Work to be completed: Take the line containing "height:322px;" in the listing below and copy it, along with every line after it, without alteration.

BEGIN Provided records

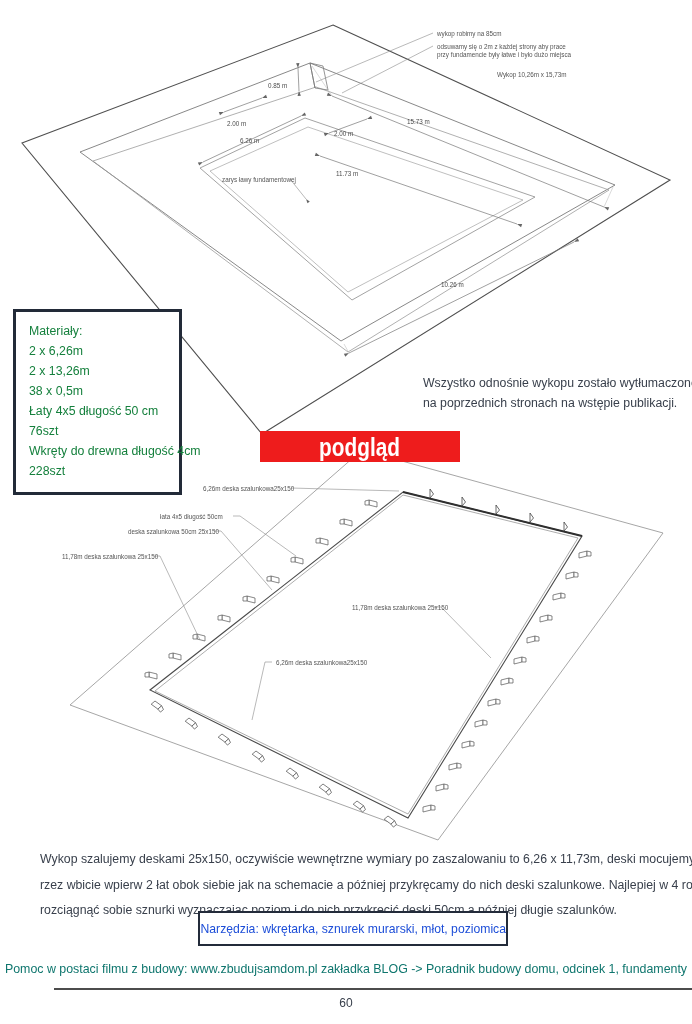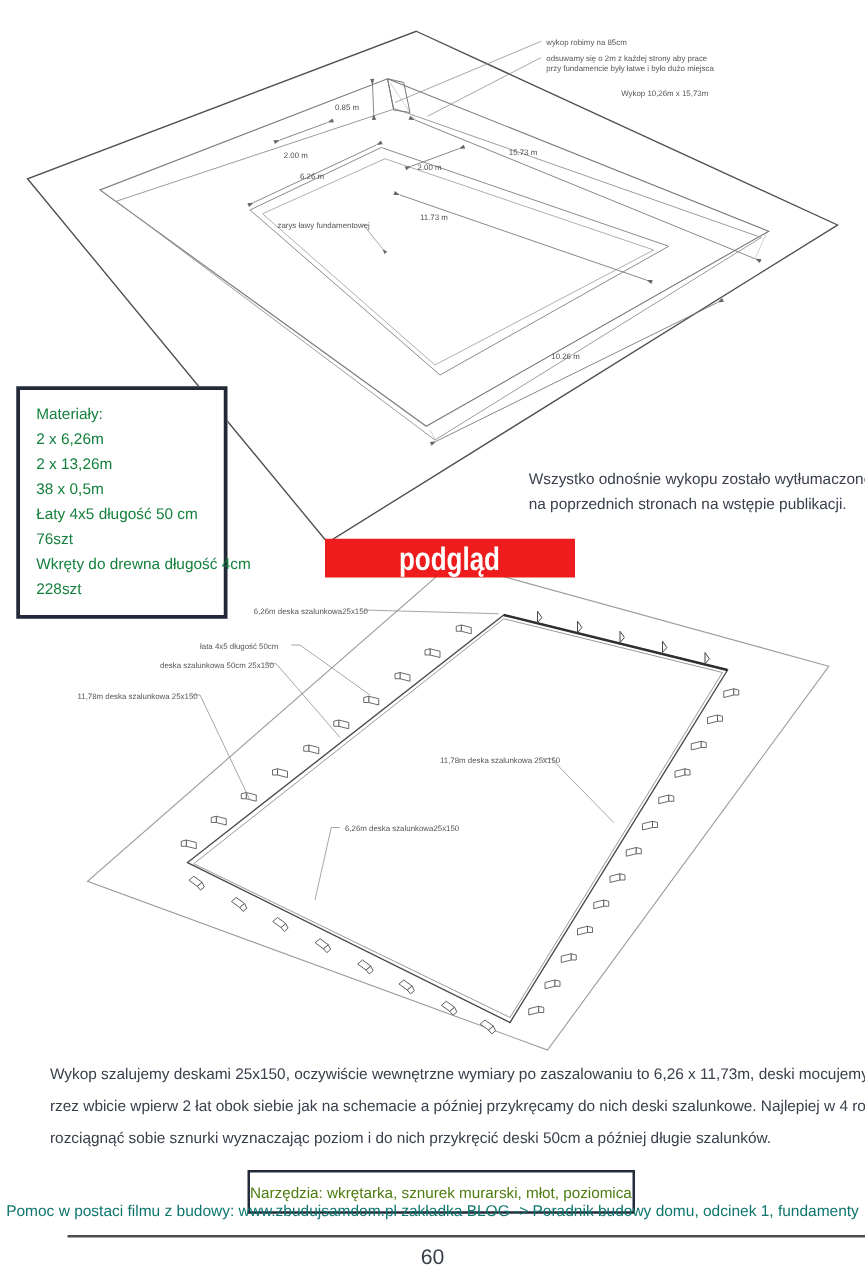--- a/index.html
+++ b/index.html
@@ -24,27 +24,27 @@
   #preview-banner{left:260px;top:431px;width:200px;height:31px;background:#ee1c1c;
     display:flex;align-items:center;justify-content:center;}
   #preview-banner .bt{display:inline-block;transform:scaleX(0.8);font-size:26px;
     font-weight:800;color:#ffffff;letter-spacing:0px;line-height:1;}
 
   #body-paragraph{left:40px;top:847px;width:650px;font-size:12.3px;line-height:25.5px;
     color:#39404c;}
   #body-paragraph div{white-space:nowrap;}
 
   #tools-box{left:198px;top:911px;width:306px;height:31px;border:2px solid #232b3a;
-    background:#fff;display:flex;align-items:center;justify-content:flex-start;
-    font-size:12.2px;color:#4d7c0f;white-space:nowrap;margin-top:25px;}
+    background:#fff;display:flex;align-items:center;justify-content:flex-end;
+    font-size:12.2px;color:#1d4ed8;white-space:nowrap;}
 
   #footer-help{left:0;top:962px;width:692px;text-align:center;font-size:12.4px;
     color:#0f766e;white-space:nowrap;}
   #footer-rule{left:54px;top:988px;width:638px;height:2px;background:#4c4c4c;}
-  #page-number{left:0;top:996px;width:692px;text-align:center;font-size:17px;
+  #page-number{left:0;top:996px;width:692px;text-align:center;font-size:12px;
     color:#39404c;}
 </style>
 </head>
 <body>
 
 <div id="page">
 
   <svg id="diagram-canvas" viewBox="0 0 692 1024" xmlns="http://www.w3.org/2000/svg">
     <defs>
       <marker id="arr" markerWidth="9" markerHeight="8" refX="1" refY="4" orient="auto-start-reverse">

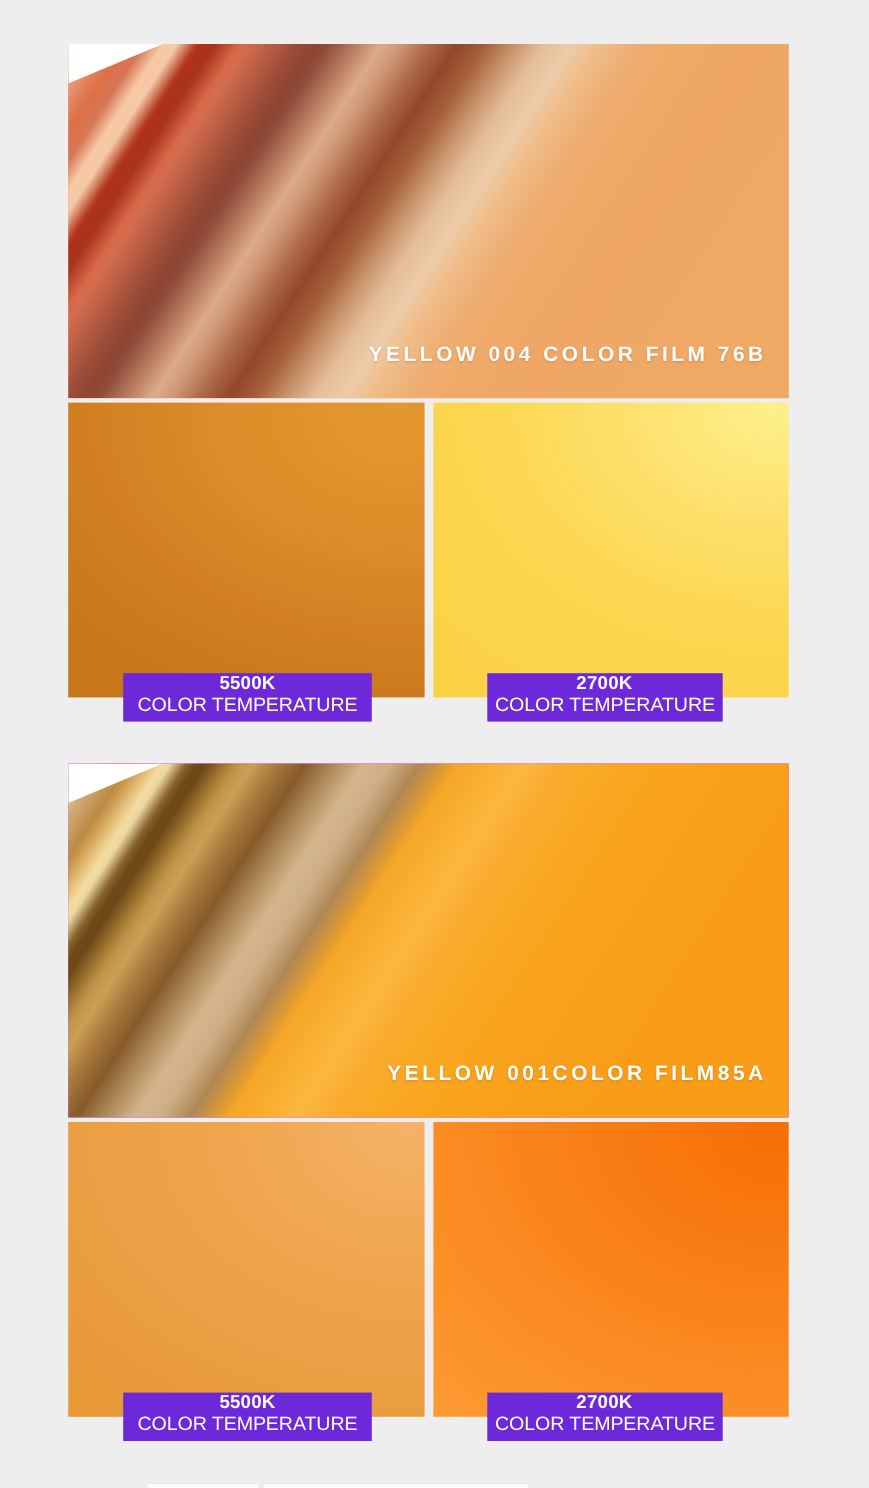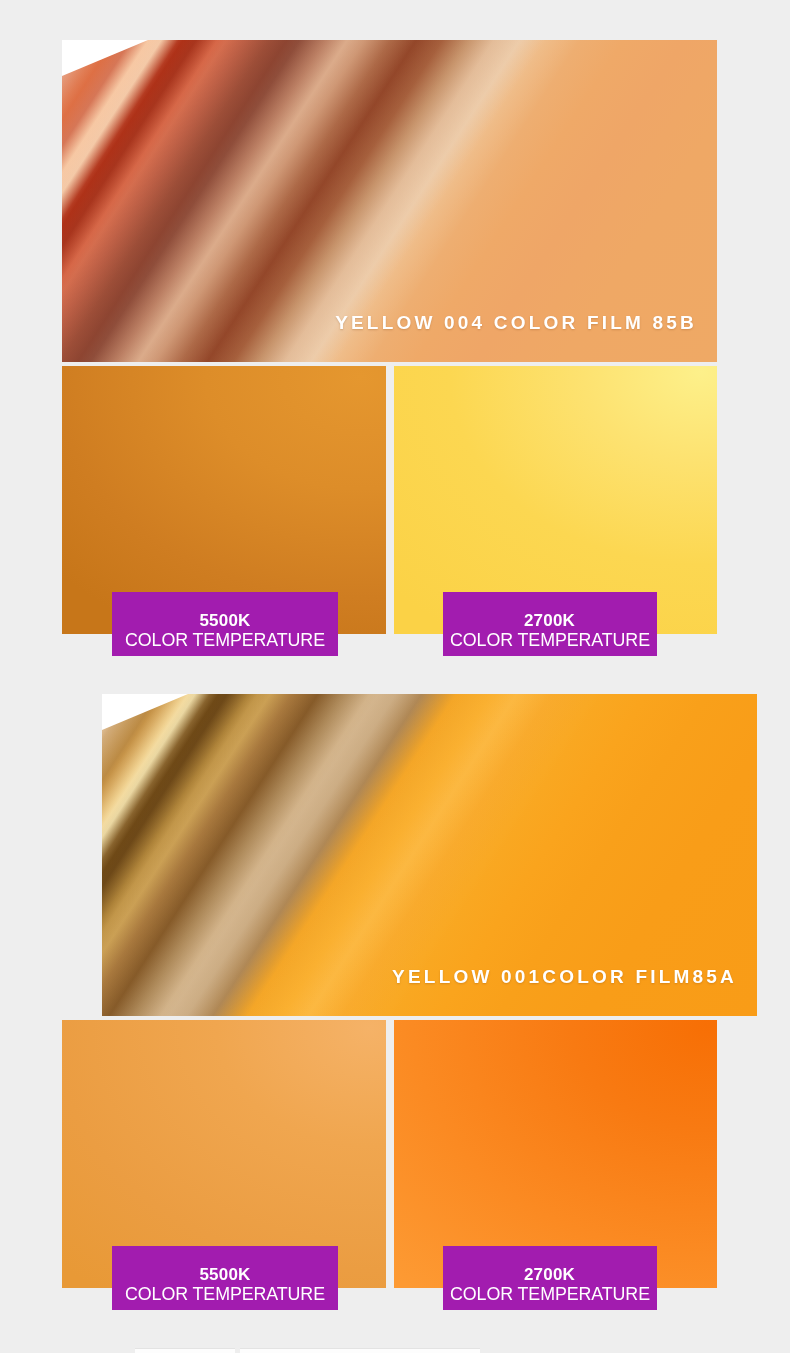--- a/index.html
+++ b/index.html
@@ -28,21 +28,21 @@
   .product-block.block-2 { top:694px; }
 
   
   .hero {
     position:relative;
     width:655px;
     height:322px;
     overflow:hidden;
     background:#efa55e;
   }
-  .hero-2 { background:#d946ef;margin-left:40px; }
+  .hero-2 { background:#d946ef; }
 
   
   .hero-notch {
     position:absolute;
     top:0; left:0;
     width:86px; height:36px;
     background:#ffffff;
     clip-path:polygon(0 0, 0 100%, 100% 0);
   }
 
@@ -202,24 +202,24 @@
     background:
       radial-gradient(140% 130% at 97% 2%, #f76f05 0%, #f87a12 30%, #fb8a22 65%, #fd9a33 100%);
   }
 
   
   .temp-badge {
     position:absolute;
     left:50px;
     bottom:-22px;
     width:226px;
-    background:#a21caf;
+    background:#6d28d9;
     color:#ffffff;
     text-align:center;
-    padding:20px 0 6px 0;
+    padding:0 0 6px 0;
     line-height:1.08;
     z-index:5;
   }
   .temp-badge.right-col {
     left:49px;
     width:214px;
   }
   .temp-kelvin {
     display:block;
     font-size:17px;
@@ -252,21 +252,21 @@
 <body>
 
 <div id="page">
 
   <div class="product-block block-1">
 
     <div class="hero hero-1">
       <div class="film-sheet film-1"></div>
       <div class="film-1-over"></div>
       <div class="hero-notch"></div>
-      <div class="hero-title">YELLOW 004 COLOR FILM 85B</div>
+      <div class="hero-title">YELLOW 004 COLOR FILM 76B</div>
     </div>
 
     <div class="swatch-row">
 
       <div class="swatch-cell">
         <div class="swatch sw-5500-b"></div>
         <div class="temp-badge">
           <span class="temp-kelvin">5500K</span>
           <span class="temp-caption">COLOR TEMPERATURE</span>
         </div>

END Provided records

Response area:
     height:322px;
     overflow:hidden;
     background:#efa55e;
   }
-  .hero-2 { background:#d946ef;margin-left:40px; }
+  .hero-2 { background:#d946ef; }
 
   
   .hero-notch {
     position:absolute;
     top:0; left:0;
     width:86px; height:36px;
     background:#ffffff;
     clip-path:polygon(0 0, 0 100%, 100% 0);
   }
 
@@ -202,24 +202,24 @@
     background:
       radial-gradient(140% 130% at 97% 2%, #f76f05 0%, #f87a12 30%, #fb8a22 65%, #fd9a33 100%);
   }
 
   
   .temp-badge {
     position:absolute;
     left:50px;
     bottom:-22px;
     width:226px;
-    background:#a21caf;
+    background:#6d28d9;
     color:#ffffff;
     text-align:center;
-    padding:20px 0 6px 0;
+    padding:0 0 6px 0;
     line-height:1.08;
     z-index:5;
   }
   .temp-badge.right-col {
     left:49px;
     width:214px;
   }
   .temp-kelvin {
     display:block;
     font-size:17px;
@@ -252,21 +252,21 @@
 <body>
 
 <div id="page">
 
   <div class="product-block block-1">
 
     <div class="hero hero-1">
       <div class="film-sheet film-1"></div>
       <div class="film-1-over"></div>
       <div class="hero-notch"></div>
-      <div class="hero-title">YELLOW 004 COLOR FILM 85B</div>
+      <div class="hero-title">YELLOW 004 COLOR FILM 76B</div>
     </div>
 
     <div class="swatch-row">
 
       <div class="swatch-cell">
         <div class="swatch sw-5500-b"></div>
         <div class="temp-badge">
           <span class="temp-kelvin">5500K</span>
           <span class="temp-caption">COLOR TEMPERATURE</span>
         </div>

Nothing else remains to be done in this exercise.